Inklusivitas dapat berdampak positif pada semua elemen proyek ekstraktif - memperkuat lingkungan kerja yang saling menghormati dan adil, mendukung kemampuan semua anggota masyarakat untuk mengomunikasikan keprihatinan dan minat mereka, dan mempromosikan hubungan yang saling menghormati antara karyawan perusahaan (atau kontraktor) dan masyarakat.
Sangatlah penting agar perusahaan secara proaktif dan aksesibel terlibat dalam berbagai kegiatan kelompok wanita dan pria, termasuk kaum muda - bukan hanya pemimpin masyarakat - untuk menghindari masalah “penangkapan elit,” disparitas gender, atau dampak yang tidak diinginkan dari kelompok yang tidak terwakili atau kurang terwakili dalam suatu masyarakat.
Pertimbangan Apa yang Penting?
Terkadang upaya perusahaan untuk menghormati dan mempromosikan budaya tradisional dalam masyarakat menyulitkan upaya untuk memajukan inklusivitas. Namun, terkadang proyek besar membawa risiko dampak negatif atau meminggirkan mereka yang telah dicabut haknya. Jika sebuah perusahaan tidak mengenali kekhawatiran atau konflik internal masyarakat, hal itu dapat meningkat menjadi protes sosial. Sangatlah penting untuk menyadari unsur-unsur kekuasaan yang ada yang tercermin dalam bagaimana (dan untuk siapa) hak atas tanah lokal diakui, bagaimana (dan oleh siapa) keuangan dan sumber daya rumah tangga dikelola atau dimiliki, dan bagaimana dampak dan manfaat yang terkait dengan pembangunan industri dapat dibiaskan ke seluruh masyarakat.

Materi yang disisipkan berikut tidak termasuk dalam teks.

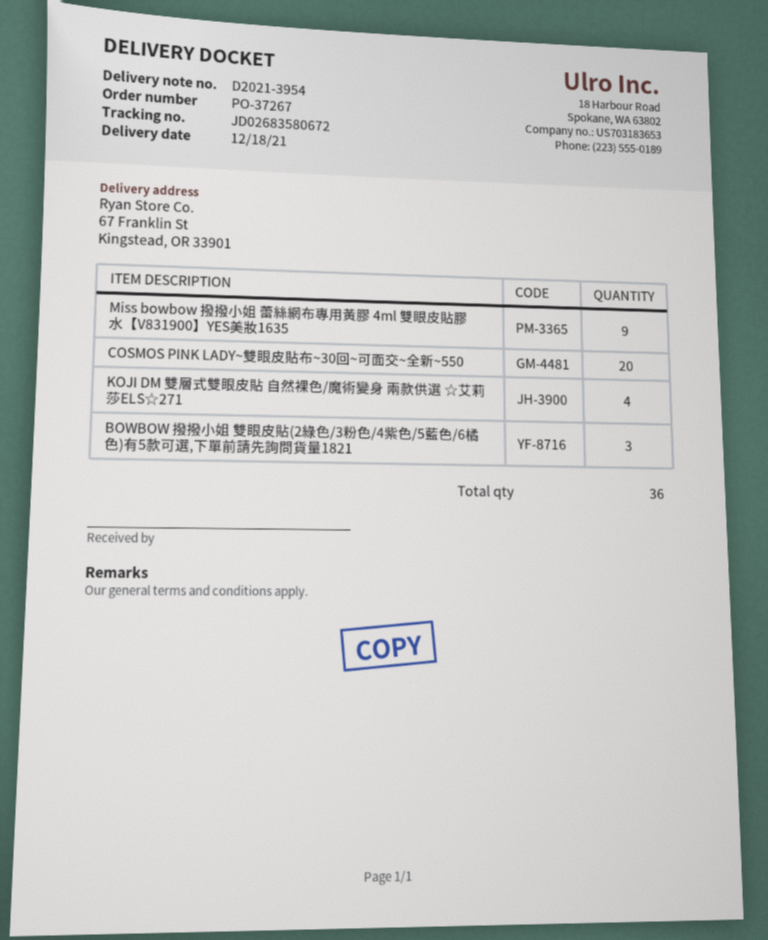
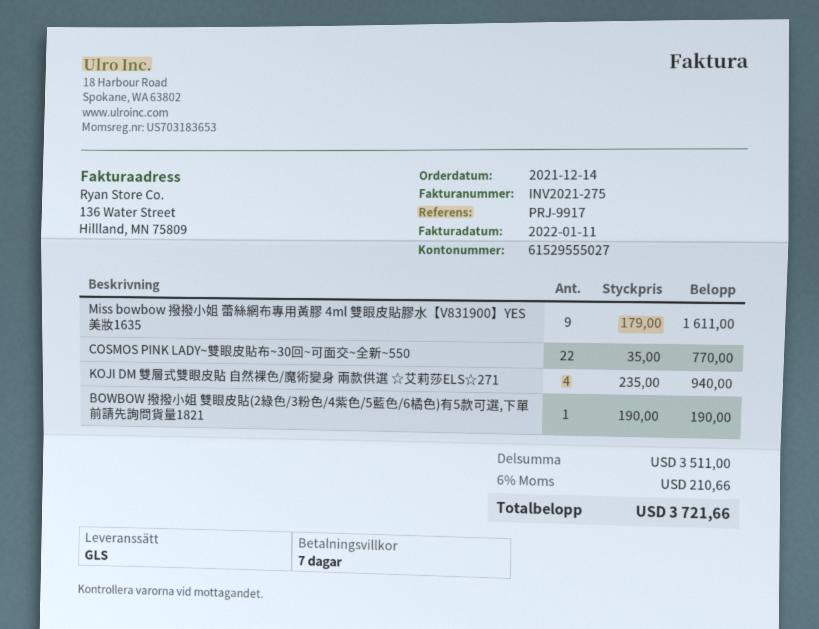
COSMOS PINK LADY~雙眼皮貼布~30回~可面交~全新~550: 20 -> 22
BOWBOW 撥撥小姐 雙眼皮貼(2綠色/3粉色/4紫色/5藍色/6橘色)有5款可選,下單前請先詢問貨量1821: 3 -> 1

Perusahaan harus menyadari bahwa kehadiran mereka akan membawa dampak budaya. Proyek industri membawa peluang, dampak, dan perubahan lingkungan, sosial, dan ekonomi. Tetapi, jika konteks sosial dan dinamika tidak dipahami dengan baik, “peluang” bagi sebagian orang sebenarnya dapat memperburuk ketidakadilan atau kerentanan yang sudah ada sebelumnya di dalam masyarakat.
Pada saat yang sama, mempromosikan keikutsertaan tidak harus dimulai dengan percakapan eksplisit tentang mengapa perusahaan atau pemerintah harus "mengubah caranya melakukan sesuatu di sini". Perusahaan dapat mendorong perilaku inklusif dengan memodelkannya di tempat kerja dan proses mereka sendiri, dengan mengakui semua bagian masyarakat sebagai tetangganya, dan dengan secara aktif berupaya untuk terlibat dan menghasilkan manfaat bagi semua.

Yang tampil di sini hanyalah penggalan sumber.